- Derivatives on pound and U.K. stocks still cheap, manager says
- Market offering ‘fantastic risk-reward trade’ on possible exit
Paul Britton, founder of the $3 billion Capstone Investment Advisors, said markets in the U.K. are failing to keep up with polling data signaling growing support for the nation to exit the European Union.
While the “Remain” camp held the lead for much of May, recent surveys show the race may be narrowing as the June 23 vote approaches. The pound and benchmark stock index dropped this week after ICM polls released by the Guardian showed “Leave” taking a lead.
Despite the selloff, derivatives used to bet on the volatility of those markets are still cheap relative to the probability of a so-called Brexit, Britton said in a telephone interview. His New York-based hedge fund firm, which uses volatility-based strategies to trade securities, bought put options on the pound and FTSE 100 Index with the expectation that market fluctuations will increase over the next month, he said.
“It’s a fantastic risk-reward trade,” said Britton, 42, who grew up in the London suburbs. “If for whatever reason there is an exit then the market is going to be caught so badly offside. It’s just not pricing in that probability at all right now.”
Implied one-month volatility closed at 20.5 percent Thursday after spiking in the past week. At a bid of 19.5, the payout for the options if the pound falls to $1.35 is about 5 to 1, according to Britton. Options are derivatives that give the right but not the obligation to buy or sell an underlying security at a set price and date.
The pound -- which traded at $1.44 as of 5 p.m. Thursday in New York -- may fall to as low as $1.25 if the U.K. opts to leave, or rally to $1.50 if the nation remains, Capstone estimates. The company began wagering on price swings around the referendum two to three months ago, said Britton. He said he hasn’t donated to either of the referendum campaigns and declined to comment on which way he’ll vote.

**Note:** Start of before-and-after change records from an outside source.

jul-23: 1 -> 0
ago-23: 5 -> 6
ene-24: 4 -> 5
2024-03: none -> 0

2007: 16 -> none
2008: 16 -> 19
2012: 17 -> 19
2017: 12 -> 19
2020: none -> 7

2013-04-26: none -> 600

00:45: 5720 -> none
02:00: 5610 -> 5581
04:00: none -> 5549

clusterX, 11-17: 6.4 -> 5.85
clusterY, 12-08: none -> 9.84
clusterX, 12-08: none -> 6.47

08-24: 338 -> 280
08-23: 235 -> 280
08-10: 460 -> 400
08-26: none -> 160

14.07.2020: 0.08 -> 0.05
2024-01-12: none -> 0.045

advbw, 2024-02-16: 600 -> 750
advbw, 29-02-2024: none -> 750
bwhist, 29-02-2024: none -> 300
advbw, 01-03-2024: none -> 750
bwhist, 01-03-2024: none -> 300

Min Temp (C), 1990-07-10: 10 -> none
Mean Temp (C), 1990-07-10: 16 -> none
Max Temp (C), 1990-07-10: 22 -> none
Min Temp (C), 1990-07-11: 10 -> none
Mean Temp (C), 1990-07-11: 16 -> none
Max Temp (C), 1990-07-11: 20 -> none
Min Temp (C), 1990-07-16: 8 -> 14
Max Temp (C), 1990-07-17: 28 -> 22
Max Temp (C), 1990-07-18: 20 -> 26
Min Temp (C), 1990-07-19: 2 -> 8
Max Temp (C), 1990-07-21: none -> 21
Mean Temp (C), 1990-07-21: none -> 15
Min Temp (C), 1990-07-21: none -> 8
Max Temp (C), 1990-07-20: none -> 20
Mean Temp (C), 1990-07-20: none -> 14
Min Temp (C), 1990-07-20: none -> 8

A Bank of America Corp. survey published last month showed that fund managers consider the issue the biggest tail risk in the world. German Chancellor Angela Merkel warned Thursday that the U.K. would be isolated and lose influence if it leaves the 28-nation bloc. Campaigners for leaving argue that the U.K. can continue doing business freely with the EU and reach favorable free-trade deals with the rest of the world once out of the bloc.
Since the date of the vote was set on Feb. 20, at least 17.6 billion pounds ($25.4 billion) have been wagered on options that would profit if sterling fell to or below $1.35 after the referendum. Still, as of late Thursday traders assigned only about a 13 percent chance of the pound reaching that level once the referendum results are known, according to Bloomberg’s options calculator.
Capstone was founded in 2004 and initially managed internal capital and separate accounts. Britton’s flagship Capstone Vol fund, started it 2007, uses options to bet on fluctuations in prices across equity, bond, currency and commodity markets.
The fund, one of the largest of its kind, returned 2.5 percent this year through May 27, according to a person with knowledge of the matter. The SG Volatility Trading Index, which tracks the performance of volatility-trading hedge funds, rose 3.5 percent through April, the most recent data available.
Michael Bloomberg, founder and majority owner of Bloomberg LP, the parent company of Bloomberg News, has publicly supported the campaign to keep the U.K. in the union.